15 Temmuz gecesinin asıl Türkiye'yi şaşırtan taraflarından biri de olay anında ve sonrasında Batı basınında yapılan değerlendirmelerdi. Güya Batı'nın müttefiki bir NATO ülkesinde en hafif deyimiyle demokrasiye bir saldırı yapılıyordu; ülkeye bir saldırı yapılıyordu ve Batı basını ve Batılı yetkililer saldırıyı neredeyse keyifle karşılıyordu.

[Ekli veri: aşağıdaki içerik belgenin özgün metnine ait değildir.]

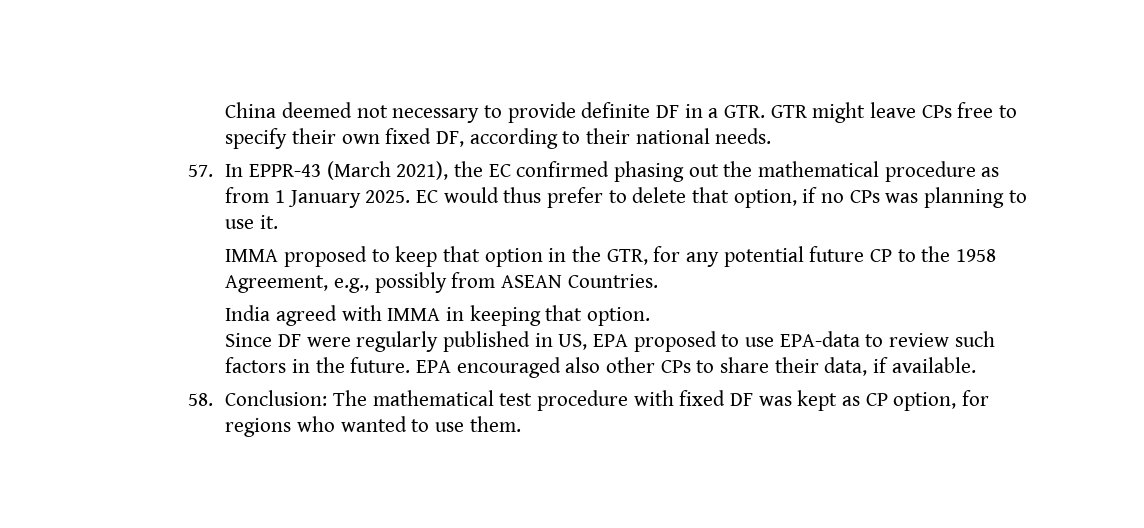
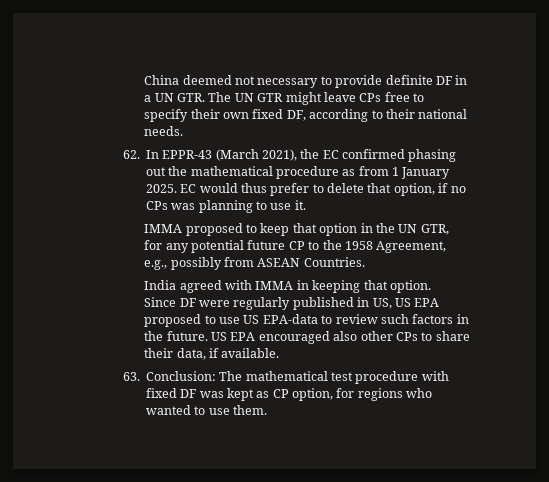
- China deemed not necessary to provide definite DF in a GTR. GTR might leave CPs free to specify their own fixed DF, according to their national needs.
+ China deemed not necessary to provide definite DF in a UN GTR. The UN GTR might leave CPs free to specify their own fixed DF, according to their national needs.
- 57. In EPPR-43 (March 2021), the EC confirmed phasing out the mathematical procedure as from 1 January 2025.
+ 62. In EPPR-43 (March 2021), the EC confirmed phasing out the mathematical procedure as from 1 January 2025.
- IMMA proposed to keep that option in the GTR, for any potential future CP to the 1958 Agreement, e.g., possibly from ASEAN Countries.
+ IMMA proposed to keep that option in the UN GTR, for any potential future CP to the 1958 Agreement, e.g., possibly from ASEAN Countries.
- Since DF were regularly published in US, EPA proposed to use EPA-data to review such factors in the future.
+ Since DF were regularly published in US, US EPA proposed to use US EPA-data to review such factors in the future.
- EPA encouraged also other CPs to share their data, if available.
+ US EPA encouraged also other CPs to share their data, if available.
- 58. Conclusion: The mathematical test procedure with fixed DF was kept as CP option, for regions who wanted to use them.
+ 63. Conclusion: The mathematical test procedure with fixed DF was kept as CP option, for regions who wanted to use them.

Darbe sırasında CNN International'de "Bu olağan ve beklenen bir askeri müdahaledir" yorumları yapılıyordu. Yine ABD televizyonlarından FOX'ta "Bu müdahale Türkiye'nin İslami bir diktatörklüğe gitmesinin önlenmesi için son şanstır" şeklinde sözler sarfediliyordu. Darbe girişimi kınanmak yerine teşvik ediliyor darbeye karşı duranlar kınanıyordu.

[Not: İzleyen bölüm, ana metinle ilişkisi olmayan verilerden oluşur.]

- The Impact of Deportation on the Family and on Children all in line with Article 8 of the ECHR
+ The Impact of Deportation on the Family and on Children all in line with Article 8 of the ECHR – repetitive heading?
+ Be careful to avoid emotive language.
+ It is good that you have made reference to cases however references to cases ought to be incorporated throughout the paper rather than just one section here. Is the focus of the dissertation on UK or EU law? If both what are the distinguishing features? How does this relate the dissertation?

Yukarıdaki bölümde de bahsettiğimiz gibi ABD mahfillerinde bu darbenin yapılacağının ve yapılmasının gerekli olduğunun sinyalleri bir hayli zamandan beri verilmekteydi. Dick Channey'in ulusal güvenlik danışmanı John Hannah darbeden bir ay önce Foreign Policy adlı ünlü strateji dergisinde aynen şu sözleri söylüyordu:
"Erdoğan problemi ABD çıkarları için büyük tehlikeler oluşturmaya devam ediyor. Er ya da geç bir hesaplaşma günü yaşanması ihtimal dahilinde. ABD zararlarını azaltma hazırlıklarına şimdiden başlamalı..."
Keza... Wall Street Journal Türkiye muhabiri Dion Nissenbaum da mayıs ayında darbe olasılığından bahseden Amerikalılardan biriydi. Amerikalı gazeteci Mike Whitney Şubat ayında şunu yazdı:
"Sorun çıkarıcı Erdoğan Washington'dan yönetilen bir darbe ile etkisiz hale getirilebilir. Benzer bir oyunu daha önce Kiev'de CIA eliyle gerçekleştirilirken izlemiştik."